By Veronica Sandate Craker
In 1996 Paul Parish was in need of an automatic lift to get his daughter Ali, who was born with cerebral palsy, into their vehicle.
“There wasn’t anybody here that did it so I went out and got a dealership and put my own lift in,” Parish said.
What Parish didn’t realize at the time was he had just created his own mobility specialty business. Parish said before he brought Paul Parish Limited to the area, most people had to go to Spokane or Seattle for services.
It wasn’t long before his part-time business became a full-time job.
Today Paul Parish Limited, at 6400 W. Okanogan Ave., still of mobility products for cars, but has also expanded to provide stair lifts and wheelchairs, and do maintenance on mobility service vehicles.
But after more than 15 years of juggling two businesses, a family, Parish, who also serves on the Kennewick City Council, is selling Paul Parish LTD.
“I just need to slow down a little bit, go smell the roses a little bit — I just don’t have the time,” Parish said. “When you own your own business it’s a seven-day-a-week venture.”
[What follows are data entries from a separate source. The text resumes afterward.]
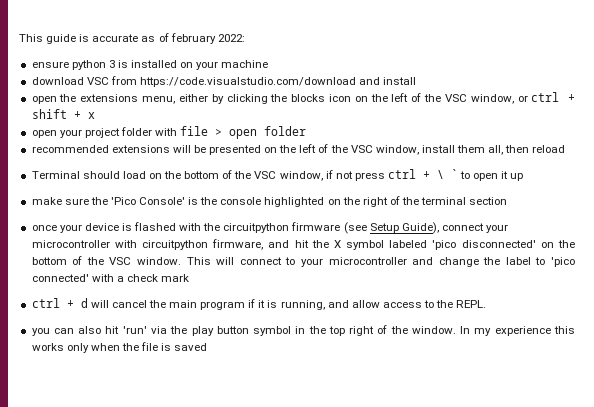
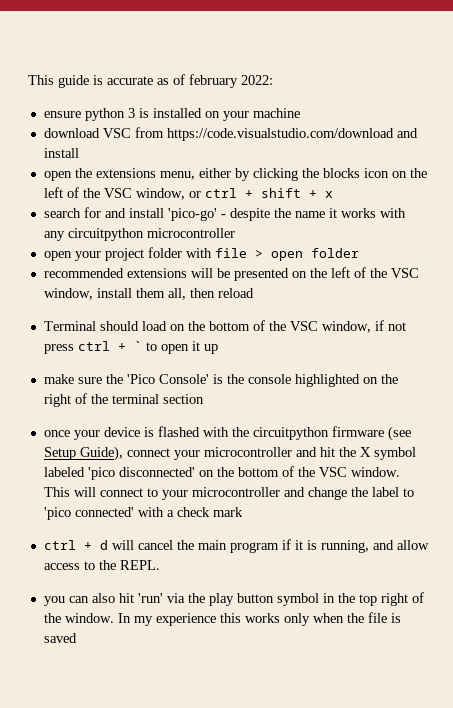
(95, 115) none -> [43,207,406,221] [43,228,235,241] // search for and install 'pico-go' - despite the name it works with any circuitpython microcontroller
[437,170,445,179] \ -> (126, 347) none
[114,239,264,250] with circuitpython firmware, -> (292, 452) none

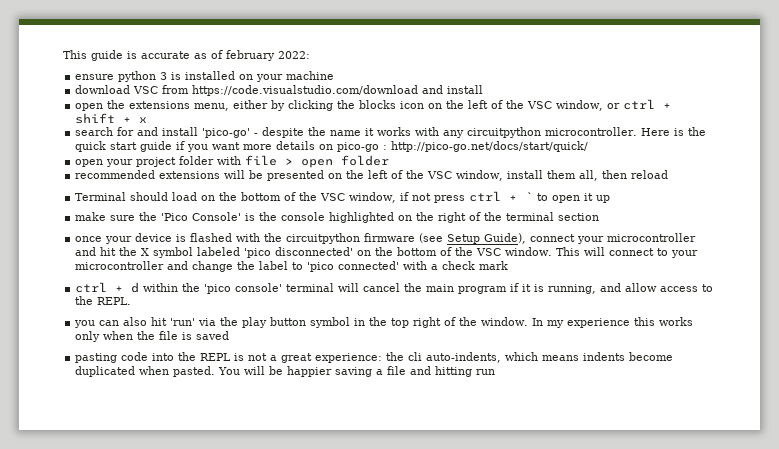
[146,228,235,238] microcontroller -> [545,127,707,136] [75,141,589,152] microcontroller. Here is the quick start guide if you want more details on pico-go : http://pico-go.net/docs/start/quick/
(108, 545) none -> [143,283,335,294] within the 'pico console' terminal
(77, 638) none -> [75,352,674,363] [75,366,496,377] // pasting code into the REPL is not a great experience: the cli auto-indents, which means indents become duplicated when pasted. You will be happier saving a file and hitting run

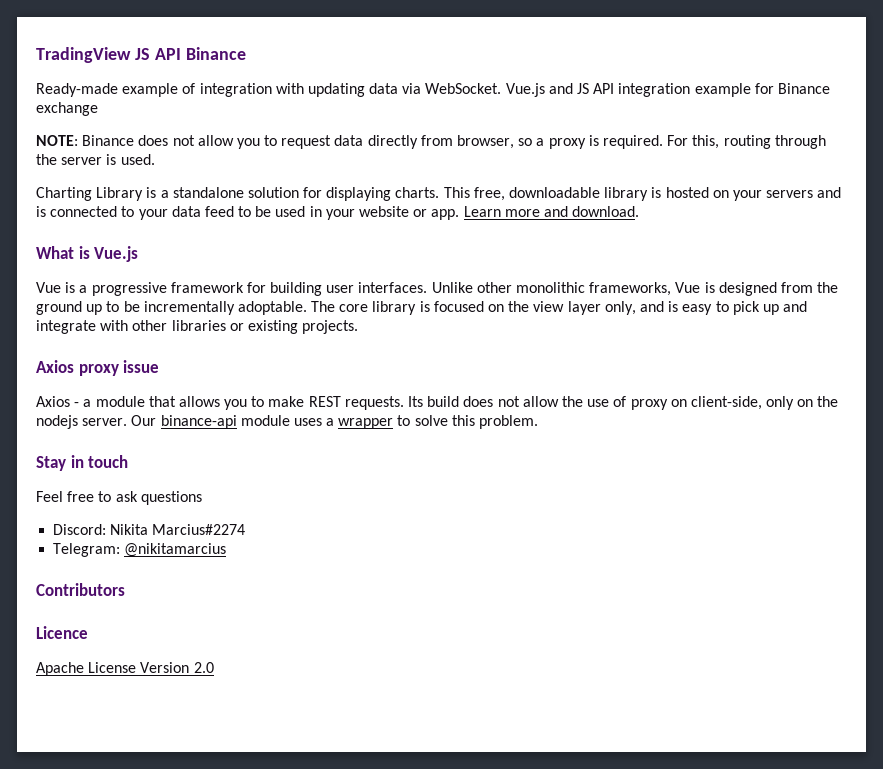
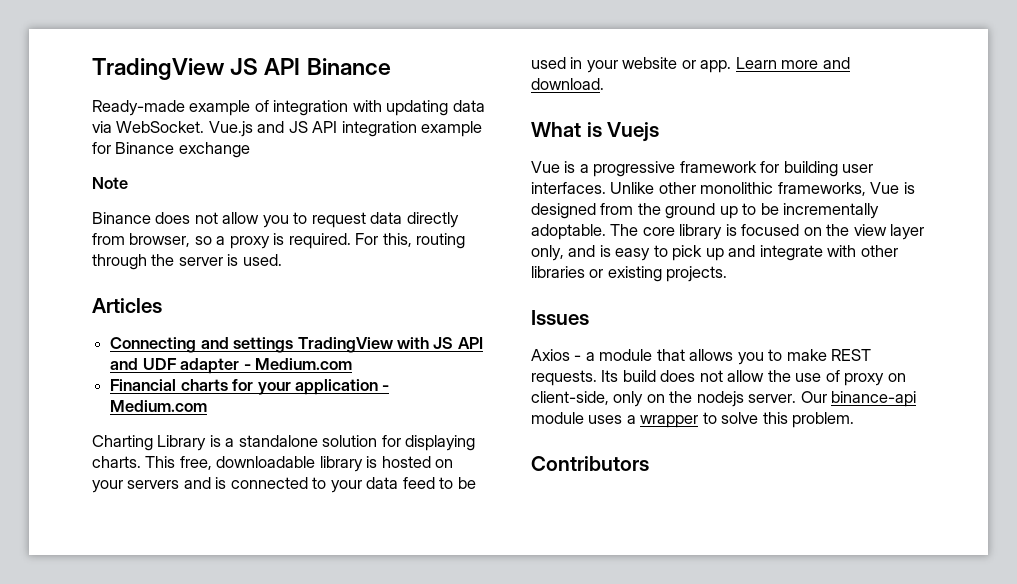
[36,135,78,146] NOTE: -> [92,177,128,189] Note //
(155, 159) none -> [92,298,162,313] [110,337,483,353] [110,358,352,374] [110,379,390,395] [110,400,208,412] // Articles // Connecting and settings TradingView with JS API and UDF adapter - Medium.com // Financial charts for your application - Medium.com
[94,246,139,262] Vue.js -> [607,122,660,142] Vuejs
[36,360,160,376] Axios proxy issue -> [531,310,589,325] Issues
[36,455,129,471] [36,491,202,505] [53,524,246,535] [53,543,227,557] [36,583,125,596] [36,626,88,639] [36,662,214,676] Stay in touch // Feel free to ask questions // Discord: Nikita Marcius#2274 // Telegram: @nikitamarcius // Contributors // Licence // Apache License Version 2.0 -> [531,456,649,471] Contributors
Parish’s long-time friends John and Vauna Culver, will buy the business. The couple’s sons have worked for Parish for more than three years, but their first meeting was actually during the Water Follies. At the time Parish, who serves on the Water Follies’ board was working in the pits.
“I got to know John when he came down to the pits and wanted to help,” Parish said.
The two became friends and eventually John Culver was running the pits without Parish.
Along with the new owners will come a new name, Specialty Mobility Products.
The new owners will take on all services offered and continue to employ Parish’s three full-time employees.
Parish will lease the property to them, with all lease payments going toward the purchase, which include the 7,800-sq.-ft. building.
But customers shouldn’t be shocked if they still see Parish working around the office.
“There’s just a lot of things to learn about,” Parish said. “There’s just so much paperwork because it is medical, and so I’ll stay here until they’re comfortable.”
Parish said his business has kept him busy and he predicts business will only grow in the future.
“The baby boomers are here,” Parish said. “Everyone bought a two-story house because that’s what people build anymore, so they built two stories and then once you turn 65 you say ‘why did I ever buy this damn thing with stairs in it.’”
Parish said his fondest memories of the business will be all the people he’s helped through his work. Over the years, he’s worked with veterans and the Knights of Columbus. Parish often takes a lightly used wheelchairs and refurbishes them for those who need it.
“It can almost be a brand new wheelchair that Medicare or the VA bought, but there’s really no way to resell it because the people who really need it don’t have any insurance, and don’t have any money,” he said.
Despite stepping back from his full-time business Parish will still be active in the city council and continues to run a second business that handles crane certifications.
“I always say I’m retiring for the third time, but I probably won’t retire until I can’t go to work,” he said. “I’ll always be doing something because that’s just how I’m geared.”